Today we're excited to launch the Promptly Journals x The Archibald Project Adoption Journal! We teamed up with The Archibald Project on this very special collab to help support a cause we care deeply about. Founded by wife and husband duo Whitney and Nick Runyon (pictured above with their three adorable children), The Archibald Project is an orphan care advocacy organization that uses storytelling to build community, inspire people to take action, and to advocate and educate on orphan care and the orphan crisis worldwide.
We sat down with Whitney and Nick to learn more about The Archibald Project and the details of their own amazing adoption journey. Read more about their incredible and inspiring story below!
A portion of the proceeds from our new Adoption Journal collab will go straight to The Archibald Project
What inspired you to start The Archibald Project and what is your mission?
WHITNEY: The mission of The Archibald Project, or TAP, as we call it (because let’s be honest, The Archibald Project can be a mouthful), is to basically end the global orphan crisis.
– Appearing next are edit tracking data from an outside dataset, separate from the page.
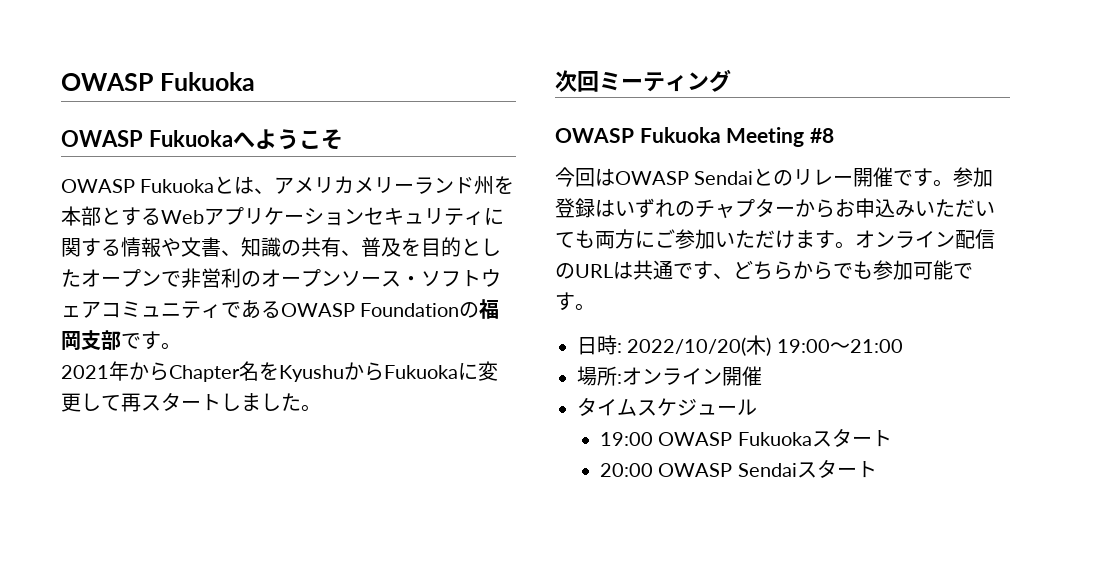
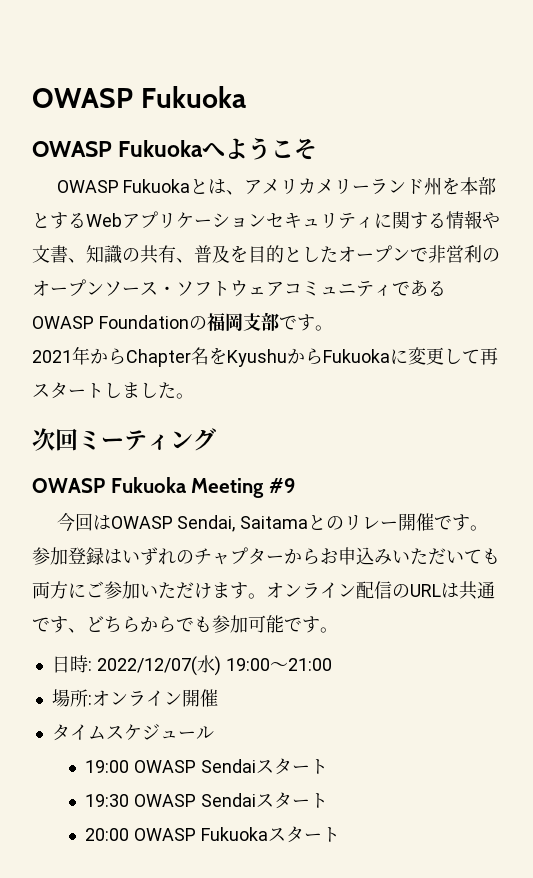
[810,128,835,143] #8 -> [268,478,296,493] #9
[694,171,754,185] Sendai -> [177,515,309,532] Sendai, Saitama
[627,335,767,356] 2022/10/20(木 -> [96,655,215,676] 2022/12/07(水
[737,432,812,446] Fukuoka -> [200,758,328,775] [85,793,256,807] Sendaiスタート // 19:30 OWASP Sendai
[737,463,797,477] Sendai -> [200,827,268,841] Fukuoka

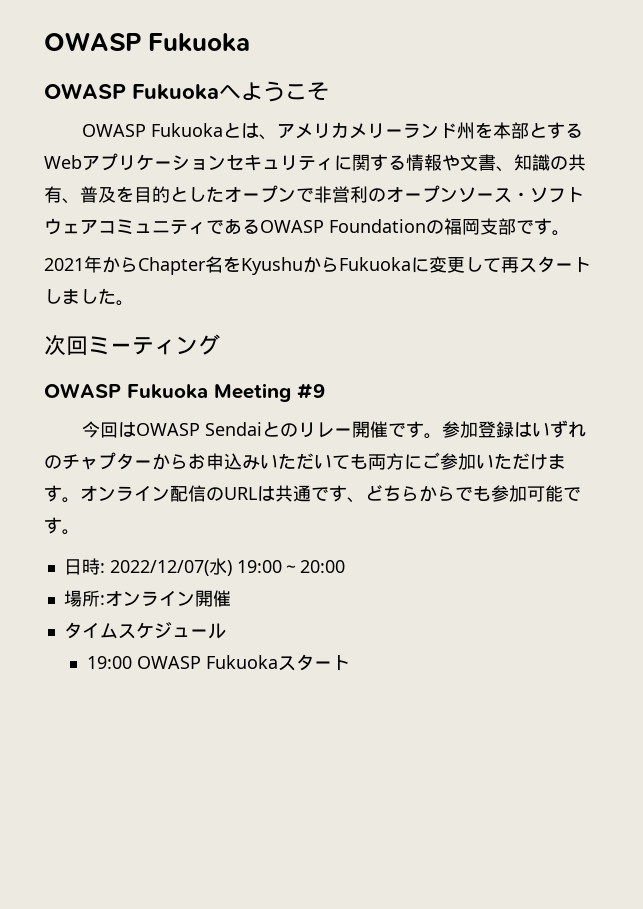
[177,515,309,532] Sendai, Saitama -> [205,422,263,436] Sendai
[287,658,332,671] 21:00 -> [299,560,345,573] 20:00
[200,758,328,775] [85,792,328,809] [85,828,196,841] Sendaiスタート // 19:30 OWASP Sendaiスタート // 20:00 OWASP -> (201, 662) none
It’s a huge mission, impossible many would say, but we truly believe that our children’s generation could see a world where all children are loved and cared for in a family style environment. Obviously more people need to get involved for this to happen, and how do you get people involved? You tell a story, you start a movement, and you inspire. And that’s what TAP is doing.
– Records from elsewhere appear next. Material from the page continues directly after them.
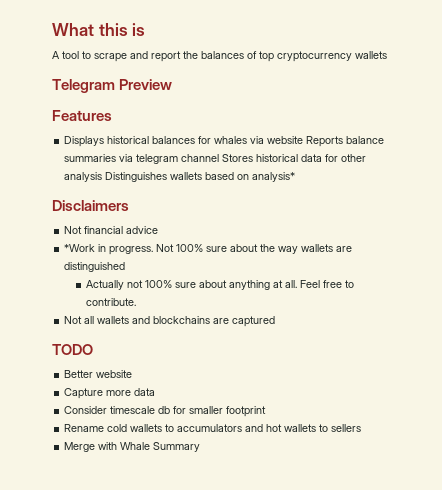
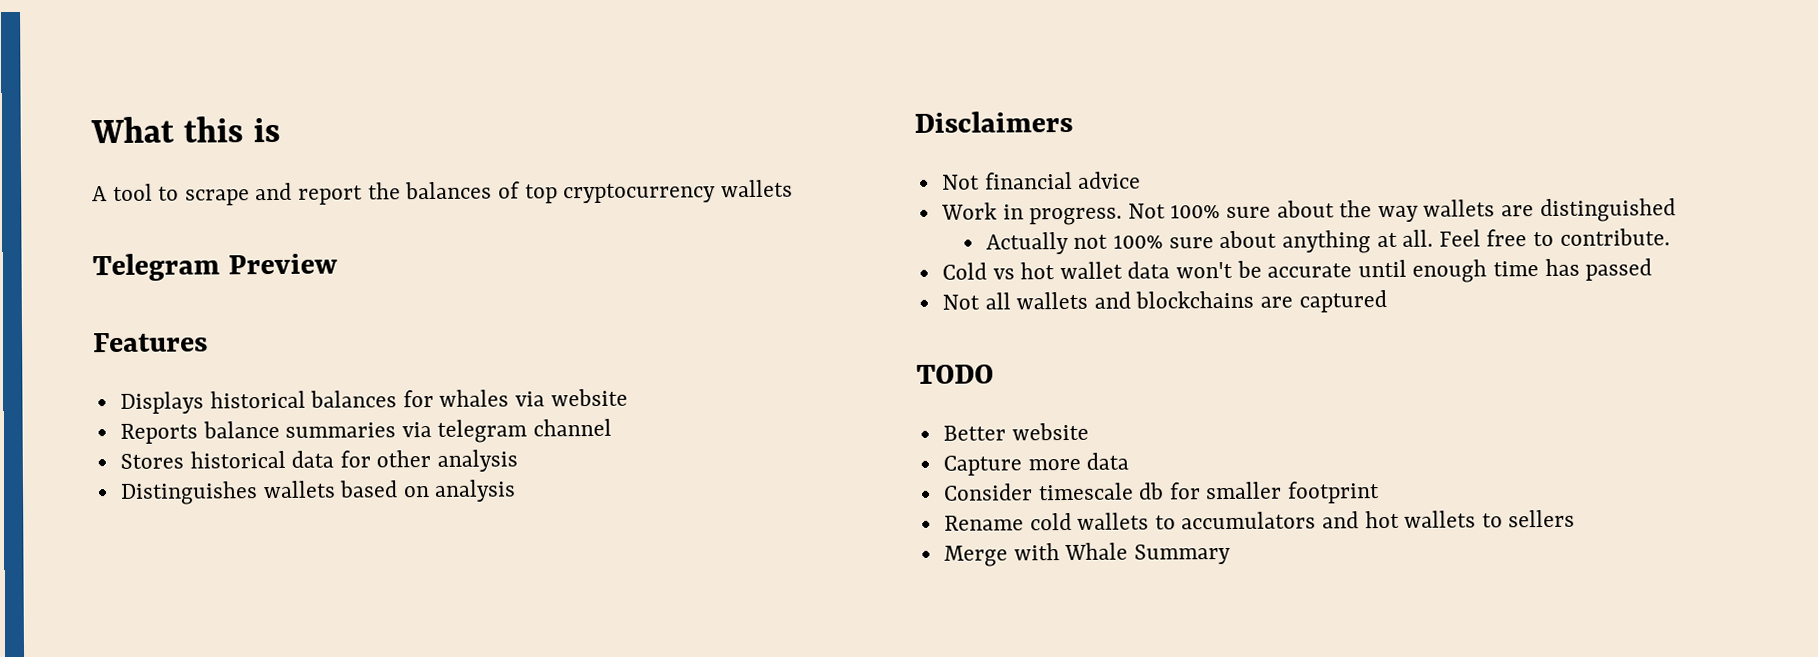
(304, 140) none -> (628, 397) //
(220, 158) none -> (613, 427) //
(103, 177) none -> (519, 460) //
[252,172,296,182] analysis* -> [434,479,517,502] analysis
[64,244,96,252] *Work -> [940,202,997,220] Work
(136, 302) none -> [941,258,1653,283] // Cold vs hot wallet data won't be accurate until enough time has passed

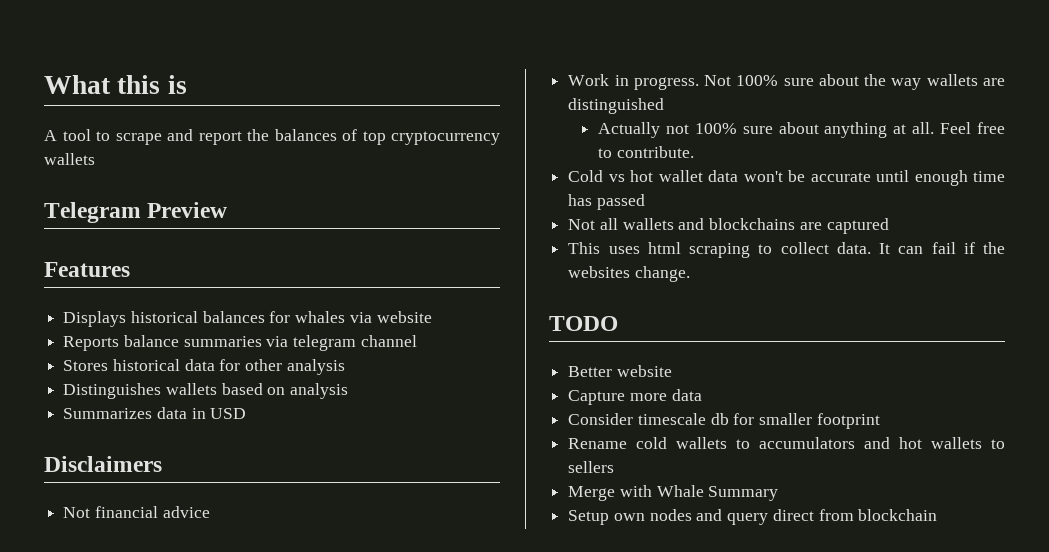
(517, 490) none -> [63,407,247,419] // Summarizes data in USD
(1387, 301) none -> [568,242,1005,258] [568,266,690,282] // This uses html scraping to collect data. It can fail if the websites change.
(1231, 554) none -> [568,509,938,525] // Setup own nodes and query direct from blockchain

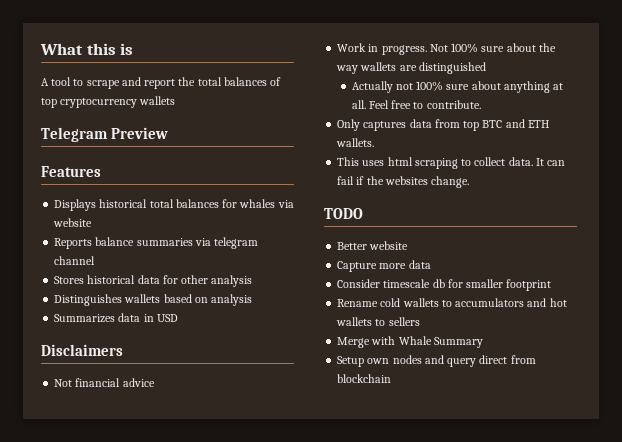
(269, 135) none -> [197,77,222,86] total
(198, 317) none -> [149,199,174,208] total
[568,170,1005,186] [568,194,645,210] [568,218,889,234] Cold vs hot wallet data won't be accurate until enough time has passed // Not all wallets and blockchains are captured -> [337,119,549,131] [336,138,375,147] Only captures data from top BTC and ETH wallets.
Tell us about your own adoption journey by answering the following prompts from our Adoption Journal:
Why did you choose to adopt?
We didn’t actually seek out adoption. We are in the adoption world and have many relationships with other orphan care related organizations so one day we got an email about documenting an adoption and in that same email we were asked to pray for a group of three siblings that they would find a family and that their family would also be on that same trip to meet and bond.
Nick and I sat down and fearfully asked one another, “Are we supposed to be their family?” Everything in us said no. We couldn’t go from zero to three, we couldn’t fundraise for an international adoption AND our salaries, we only had one car, our house wasn’t big enough, and our list went on and on.
But a few days later we were sitting in a Sunday school class my dad was leading and he was talking about the verse where Jesus says, "Whatever you do for someone in need you do it for me." And I felt like the Holy Spirit was there saying, “This is your answer.” And it scared me more than anything in the world. Nick took a little more time, and after 9 weeks of seeking counsel, praying a lot, talking, fighting, crying, and alllllll the things, we said yes to adopting our three children. I’ve blogged a little about the story on my website, whitrunyon.com/adoption, and plan to share more soon. You can also read more about our "why" on my personal Instagram, @whitrunyon, as I’m constantly sharing thoughts and struggles there :)
How long have you been trying to adopt your children?
Almost a year! We officially started our adoption in September 2017. We said yes to our children in late August, hopped on a plane, spent 8 days getting to know them, and then came home and started the paperwork (because our Congo is not Hague we were allowed to know our children going into the adoption process).
After we received their guardianship documentation we decided that being in a family as soon as possible was the best decision for our aging children, and because we can work from anywhere there is internet we decided to move to the Republic of Congo and live with our kids until their paperwork is finalized. We have been in the Congo since May and our paperwork seems to be stuck. It’s a common story with international adoption and I have a lot more grace for people having now walked through this agonizing wait.
Where were you when you first met? How did you feel when you first saw your children?
I love the story of when we first met. In the fall of 2015 we were documenting a beautiful adoption in the Republic of the Congo and fell in love with the hosting organization because of their holistic approach to orphan care and desire for family preservation. While we were at the babies home on the very first day two little tubby twins stole my heart. I filled my phone with their faces, something I no longer allow or recommend (taking pictures of vulnerable children the first day you meet them), and said to myself, "I could totally be their mom." But I knew my husband wasn’t in the same place and, to be honest, they had an older brother and it scared me to adopt an older child, so I put the thought out of my mind.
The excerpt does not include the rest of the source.